Stored items from a collection:
-- Opening Marker --

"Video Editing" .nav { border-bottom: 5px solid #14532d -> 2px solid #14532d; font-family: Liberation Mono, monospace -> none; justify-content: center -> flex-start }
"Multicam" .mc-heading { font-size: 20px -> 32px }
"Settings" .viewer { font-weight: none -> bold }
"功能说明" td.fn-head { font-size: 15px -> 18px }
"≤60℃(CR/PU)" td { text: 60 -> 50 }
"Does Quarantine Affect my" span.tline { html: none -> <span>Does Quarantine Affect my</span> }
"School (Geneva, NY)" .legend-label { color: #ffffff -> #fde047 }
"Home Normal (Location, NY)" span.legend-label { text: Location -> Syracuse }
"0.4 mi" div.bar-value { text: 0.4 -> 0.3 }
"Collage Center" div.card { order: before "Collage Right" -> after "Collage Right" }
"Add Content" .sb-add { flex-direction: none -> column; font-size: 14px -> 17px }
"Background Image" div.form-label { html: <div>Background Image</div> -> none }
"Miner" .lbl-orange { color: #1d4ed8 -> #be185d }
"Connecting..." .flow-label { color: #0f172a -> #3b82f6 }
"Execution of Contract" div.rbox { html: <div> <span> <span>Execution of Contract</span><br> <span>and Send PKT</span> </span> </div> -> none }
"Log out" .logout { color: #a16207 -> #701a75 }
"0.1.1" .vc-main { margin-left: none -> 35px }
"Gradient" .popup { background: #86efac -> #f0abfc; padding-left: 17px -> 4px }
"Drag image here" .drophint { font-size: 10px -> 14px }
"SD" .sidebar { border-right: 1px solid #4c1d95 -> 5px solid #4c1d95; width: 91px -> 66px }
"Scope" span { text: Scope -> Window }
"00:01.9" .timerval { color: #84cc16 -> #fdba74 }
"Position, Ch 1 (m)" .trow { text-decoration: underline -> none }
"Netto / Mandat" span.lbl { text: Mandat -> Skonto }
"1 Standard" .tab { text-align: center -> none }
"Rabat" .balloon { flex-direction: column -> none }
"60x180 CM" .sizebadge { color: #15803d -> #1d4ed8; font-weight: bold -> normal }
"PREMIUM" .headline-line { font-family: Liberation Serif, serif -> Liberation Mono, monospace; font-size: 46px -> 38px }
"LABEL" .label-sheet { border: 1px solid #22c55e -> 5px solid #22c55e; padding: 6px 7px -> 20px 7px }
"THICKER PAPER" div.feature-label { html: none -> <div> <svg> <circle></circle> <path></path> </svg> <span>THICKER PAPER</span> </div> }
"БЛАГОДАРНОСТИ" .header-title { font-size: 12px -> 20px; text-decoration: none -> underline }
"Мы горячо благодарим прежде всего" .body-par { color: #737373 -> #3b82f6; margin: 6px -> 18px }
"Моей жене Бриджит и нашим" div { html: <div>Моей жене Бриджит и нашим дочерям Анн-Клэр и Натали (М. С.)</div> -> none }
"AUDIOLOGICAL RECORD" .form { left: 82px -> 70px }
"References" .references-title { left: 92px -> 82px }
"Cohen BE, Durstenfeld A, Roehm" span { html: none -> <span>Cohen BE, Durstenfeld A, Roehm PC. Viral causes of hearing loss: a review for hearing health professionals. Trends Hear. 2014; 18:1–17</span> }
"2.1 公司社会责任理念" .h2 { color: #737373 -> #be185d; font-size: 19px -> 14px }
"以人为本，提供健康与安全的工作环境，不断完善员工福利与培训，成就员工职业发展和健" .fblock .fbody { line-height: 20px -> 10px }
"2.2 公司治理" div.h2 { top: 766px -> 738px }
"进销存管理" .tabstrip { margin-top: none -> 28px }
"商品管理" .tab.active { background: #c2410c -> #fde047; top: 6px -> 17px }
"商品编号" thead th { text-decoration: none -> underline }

-- Closing Marker --

Each record should come back exactly as written.

"Video Editing" .nav { border-bottom: 5px solid #14532d -> 2px solid #14532d; font-family: Liberation Mono, monospace -> none; justify-content: center -> flex-start }
"Multicam" .mc-heading { font-size: 20px -> 32px }
"Settings" .viewer { font-weight: none -> bold }
"功能说明" td.fn-head { font-size: 15px -> 18px }
"≤60℃(CR/PU)" td { text: 60 -> 50 }
"Does Quarantine Affect my" span.tline { html: none -> <span>Does Quarantine Affect my</span> }
"School (Geneva, NY)" .legend-label { color: #ffffff -> #fde047 }
"Home Normal (Location, NY)" span.legend-label { text: Location -> Syracuse }
"0.4 mi" div.bar-value { text: 0.4 -> 0.3 }
"Collage Center" div.card { order: before "Collage Right" -> after "Collage Right" }
"Add Content" .sb-add { flex-direction: none -> column; font-size: 14px -> 17px }
"Background Image" div.form-label { html: <div>Background Image</div> -> none }
"Miner" .lbl-orange { color: #1d4ed8 -> #be185d }
"Connecting..." .flow-label { color: #0f172a -> #3b82f6 }
"Execution of Contract" div.rbox { html: <div> <span> <span>Execution of Contract</span><br> <span>and Send PKT</span> </span> </div> -> none }
"Log out" .logout { color: #a16207 -> #701a75 }
"0.1.1" .vc-main { margin-left: none -> 35px }
"Gradient" .popup { background: #86efac -> #f0abfc; padding-left: 17px -> 4px }
"Drag image here" .drophint { font-size: 10px -> 14px }
"SD" .sidebar { border-right: 1px solid #4c1d95 -> 5px solid #4c1d95; width: 91px -> 66px }
"Scope" span { text: Scope -> Window }
"00:01.9" .timerval { color: #84cc16 -> #fdba74 }
"Position, Ch 1 (m)" .trow { text-decoration: underline -> none }
"Netto / Mandat" span.lbl { text: Mandat -> Skonto }
"1 Standard" .tab { text-align: center -> none }
"Rabat" .balloon { flex-direction: column -> none }
"60x180 CM" .sizebadge { color: #15803d -> #1d4ed8; font-weight: bold -> normal }
"PREMIUM" .headline-line { font-family: Liberation Serif, serif -> Liberation Mono, monospace; font-size: 46px -> 38px }
"LABEL" .label-sheet { border: 1px solid #22c55e -> 5px solid #22c55e; padding: 6px 7px -> 20px 7px }
"THICKER PAPER" div.feature-label { html: none -> <div> <svg> <circle></circle> <path></path> </svg> <span>THICKER PAPER</span> </div> }
"БЛАГОДАРНОСТИ" .header-title { font-size: 12px -> 20px; text-decoration: none -> underline }
"Мы горячо благодарим прежде всего" .body-par { color: #737373 -> #3b82f6; margin: 6px -> 18px }
"Моей жене Бриджит и нашим" div { html: <div>Моей жене Бриджит и нашим дочерям Анн-Клэр и Натали (М. С.)</div> -> none }
"AUDIOLOGICAL RECORD" .form { left: 82px -> 70px }
"References" .references-title { left: 92px -> 82px }
"Cohen BE, Durstenfeld A, Roehm" span { html: none -> <span>Cohen BE, Durstenfeld A, Roehm PC. Viral causes of hearing loss: a review for hearing health professionals. Trends Hear. 2014; 18:1–17</span> }
"2.1 公司社会责任理念" .h2 { color: #737373 -> #be185d; font-size: 19px -> 14px }
"以人为本，提供健康与安全的工作环境，不断完善员工福利与培训，成就员工职业发展和健" .fblock .fbody { line-height: 20px -> 10px }
"2.2 公司治理" div.h2 { top: 766px -> 738px }
"进销存管理" .tabstrip { margin-top: none -> 28px }
"商品管理" .tab.active { background: #c2410c -> #fde047; top: 6px -> 17px }
"商品编号" thead th { text-decoration: none -> underline }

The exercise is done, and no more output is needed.